Police are still on the look out for his Killer...
 
They'd found a dagor and a heart-shaped locket w/ pics of Eowyn inside not far from the scene. Engraved on the back of both locket and dagor were the initials "G.W."(Grima Wormtongue)... ;) :D
 
However, it was quite visible that an attempt was made to scratch off the initials, and in black sharpie, the letters GKoN we're written. And the dagger was walso found to belong to GKoN, however Kermit the frog's finger-uh-webbed thingy's prints were found on it. He is now facing jail time in the United Foundation for Frolicking Frogs Rescue and Rehabilitation center.. :D
 
GKoN was later summoned to battle @ Helm's deep,by the request of his father-in-law Elrond,whom he affectionately dubbed "Pappy point-ears", when Drogoth the Dragon-lord assailed the fortress w/ a host of Goblins...It was quite unfortunate that IOWW happened to be taking a vacation around there @ that time and was forced to take shelter among the Rohirrim and elves, along w/ Jill. "YOU!!!YOUR RESPONSIBLE FOR ALL THIS FRAMING!" Shouted the knight when he saw IOWW... :D
 
IOWW looked at the knight confused.
"But I am not a framer..nor a carpenter..." IOWW took out from her pocket what looked to be a plant.

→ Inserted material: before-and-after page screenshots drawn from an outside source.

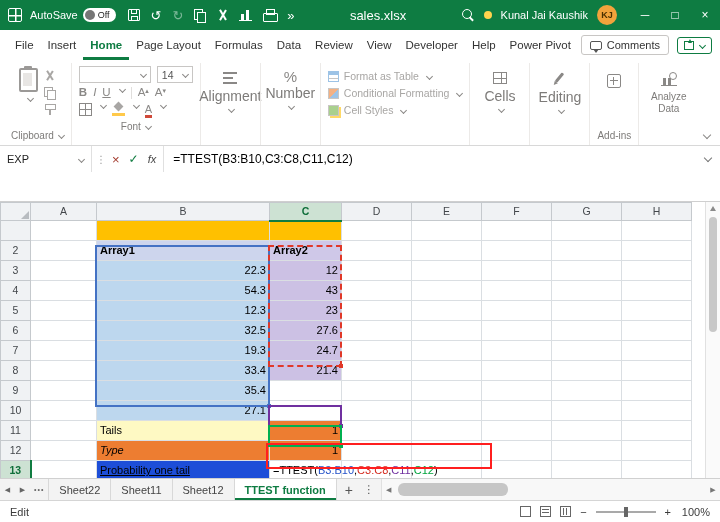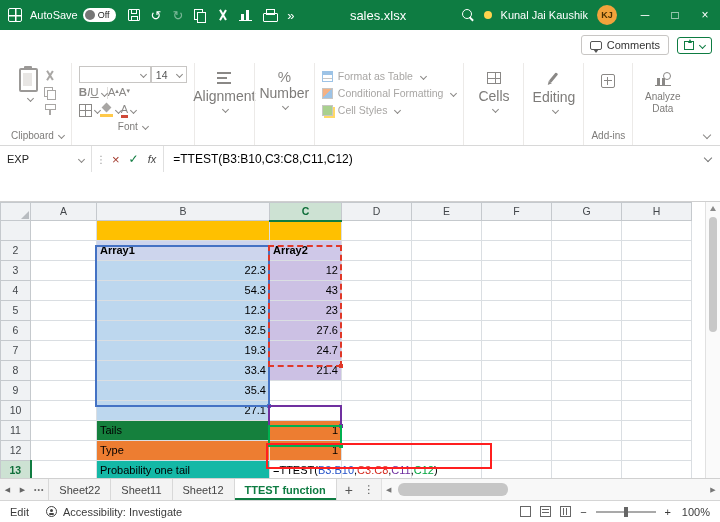--- a/index.html
+++ b/index.html
@@ -239,6 +239,19 @@
   </div>
 
   <div class="ribbon-tabs">
+    <div class="tabs-holder">
+        <div class="rtab">File</div>
+        <div class="rtab">Insert</div>
+        <div class="rtab active">Home</div>
+        <div class="rtab">Page Layout</div>
+        <div class="rtab">Formulas</div>
+        <div class="rtab">Data</div>
+        <div class="rtab">Review</div>
+        <div class="rtab">View</div>
+        <div class="rtab">Developer</div>
+        <div class="rtab">Help</div>
+        <div class="rtab">Power Pivot</div>
+      </div>
     <div class="rt-right">
       <span class="comments-btn">
         <span class="ic-comment"></span>

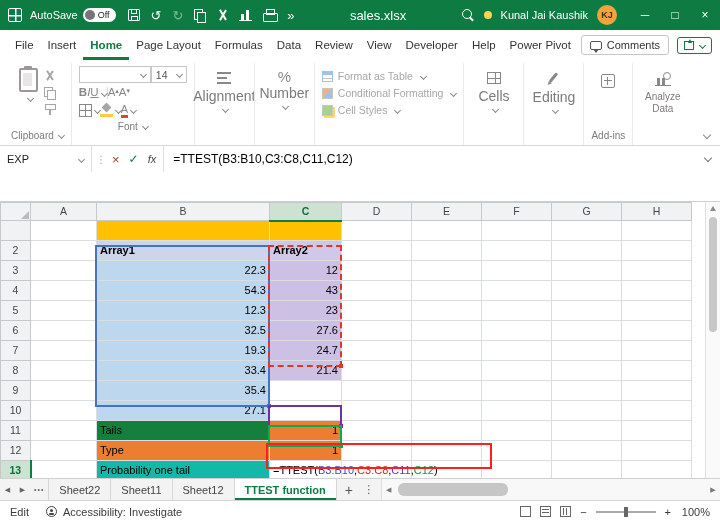--- a/index.html
+++ b/index.html
@@ -81,7 +81,7 @@
 .ic-brush-g::before{content:"";position:absolute;left:1px;top:0;width:9px;height:4px;border:1px solid #A8A6A4}
 .ic-brush-g::after{content:"";position:absolute;left:4.5px;top:5px;width:2px;height:6px;background:#A8A6A4}
 .font-rows{display:flex;flex-direction:column;gap:4px;padding-top:1px}
-.font-row{display:flex;align-items:center;}
+.font-row{display:flex;gap:6px}
 .combo{border:1px solid #C8C6C4;height:17px;display:inline-flex;align-items:center;justify-content:space-between;padding:0 4px;background:#fff;color:#555;font-size:10.5px}
 .name-combo{width:72px}
 .size-combo{width:36px}

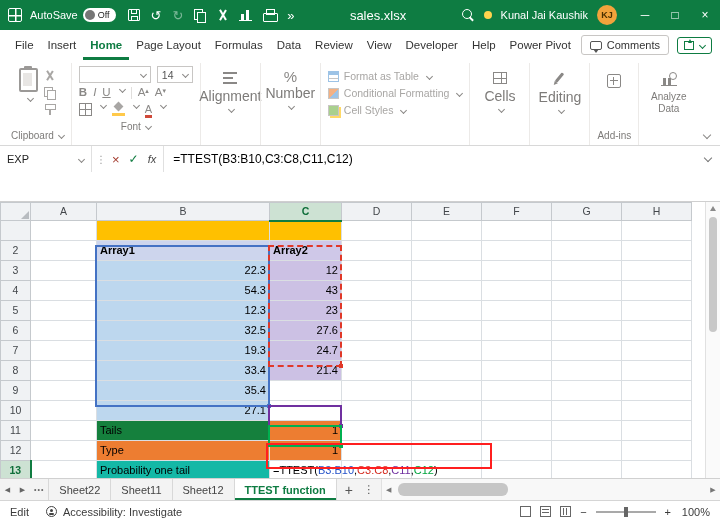--- a/index.html
+++ b/index.html
@@ -526,7 +526,7 @@
           <tr>
             <th class="rowhdr">11</th>
             <td></td>
-            <td style="background: #15803d;">Tails</td>
+            <td style="background: #fef9c3;">Tails</td>
             <td style="background: rgb(237, 125, 49); text-align: right;">1</td>
             <td></td>
             <td></td>

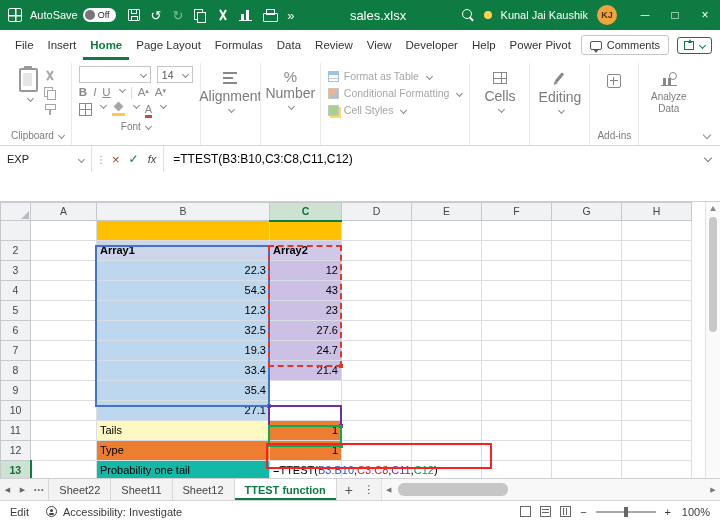--- a/index.html
+++ b/index.html
@@ -537,7 +537,7 @@
           <tr>
             <th class="rowhdr">12</th>
             <td></td>
-            <td style="background: rgb(237, 125, 49);">Type</td>
+            <td style="background: rgb(237, 125, 49); font-style: italic;">Type</td>
             <td style="background: rgb(237, 125, 49); text-align: right;">1</td>
             <td></td>
             <td></td>

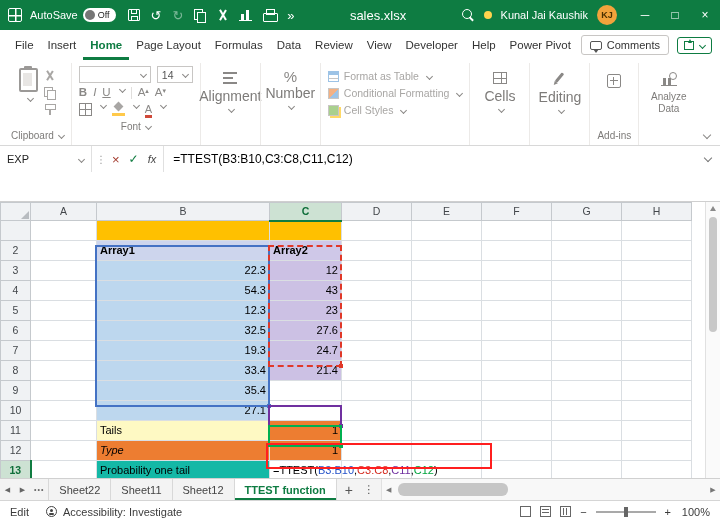--- a/index.html
+++ b/index.html
@@ -548,7 +548,7 @@
           <tr>
             <th class="rowhdr sel">13</th>
             <td></td>
-            <td style="background: #14b8a6;">Probability one tail</td>
+            <td style="background: #1d4ed8; text-decoration: underline;">Probability one tail</td>
             <td class="formula-cell"><span style="color: rgb(0, 0, 0);">=TTEST(</span><span style="color: rgb(36, 82, 200);">B3:B10</span><span style="color: rgb(0, 0, 0);">,</span><span style="color: rgb(212, 42, 30);">C3:C8</span><span style="color: rgb(0, 0, 0);">,</span><span style="color: rgb(112, 48, 160);">C11</span><span style="color: rgb(0, 0, 0);">,</span><span style="color: rgb(0, 163, 60);">C12</span><span style="color: rgb(0, 0, 0);">)</span></td>
             <td></td>
             <td></td>

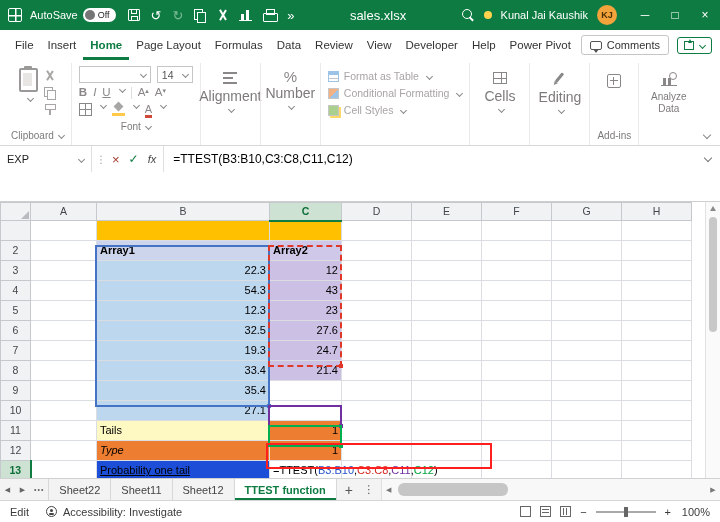--- a/index.html
+++ b/index.html
@@ -185,7 +185,7 @@
 .hs-thumb{position:absolute;left:2px;top:4px;height:13px;width:110px;background:#C6C6C6;border-radius:6px}
 
 
-.status-bar{flex:0 0 22px;background:#fff;border-top:1px solid #D5D5D5;display:flex;align-items:center;font-size:11px;color:#3B3B3B;padding:0 10px;gap:17px}
+.status-bar{flex:0 0 22px;background:#fff;border-top:1px solid #D5D5D5;display:flex;align-items:center;font-size:11px;color:#3B3B3B;padding:0 10px;gap:35px}
 .sb-access{display:flex;align-items:center;gap:6px}
 .ic-access{width:11px;height:11px;border:1px solid #444;border-radius:50%;position:relative;display:inline-block}
 .ic-access::before{content:"";position:absolute;left:3px;top:1.5px;width:3px;height:3px;border-radius:50%;background:#444}

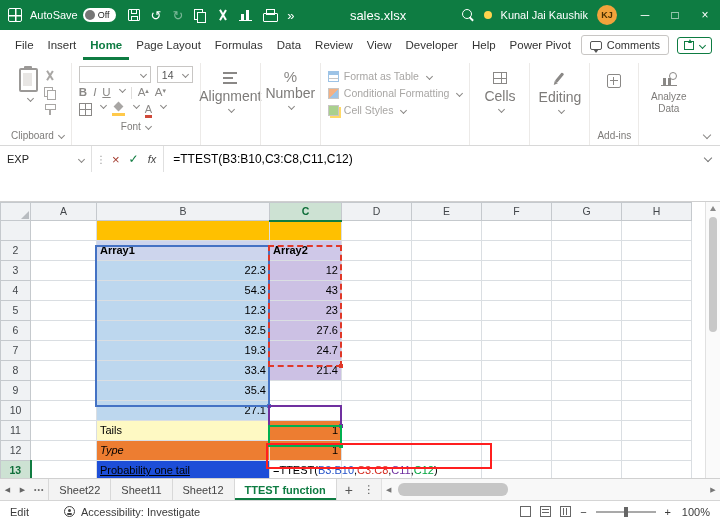--- a/index.html
+++ b/index.html
@@ -592,10 +592,6 @@
 
   <div class="status-bar">
     <span>Edit</span>
-    <span class="sb-access">
-      <span class="ic-access"></span>
-      <span>Accessibility: Investigate</span>
-    </span>
     <span class="sb-right">
       <span class="view-ic v1"></span>
       <span class="view-ic v2"></span>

"I am a shrubber. I sell shruberies. And I am also a pirate." IOWW gave the king and everyone, but GKoN ;) , a shrub. Suddenly, her wrist started beeping.
"There's trouble afoot! Quick! To the Shrub Shanction!" :D
 
"PHAH!!Uh...I WOULDN'T-" The knight was cut off as IOWW ran back inside bein' followed by a buncha goblins n' cave trolls!!! :eek: "FIRE!!" Was heard n' all the elves let loose volleys of silverthorne arrows, and all IOWW's assailants fell before the gate... :D
 
Gondor Knight of Narnia said:
"PHAH!!Uh...I WOULDN'T-" The knight was cut off as IOWW ran back inside bein' followed by a buncha goblins n' cave trolls!!! :eek: "FIRE!!" Was heard n' all the elves let loose volleys of silverthorne arrows, and all IOWW's assailants fell before the gate... :D

"Thank ye!" IOWW shouted. "Now, I must be off! There is a shrub emergency!"
IOWW snapped her fingers and became dressed in a costume that looked much like SuperMan's, but instead was Orange and blue and had a green cape.
"See you all soon! Shrubbery Shrub Shrubadoo!" Adn with that, she flew away to save the world from a shrub catastrophe.
 
WilliamMoselyLover#1 said:
wat are yall talkin about?????????????/ :confused: :) LOL

This is the wonderful 'Glorious food 2" thread...your basically telling a story, but everybody writes a couple sentnces of their own to contribute to it.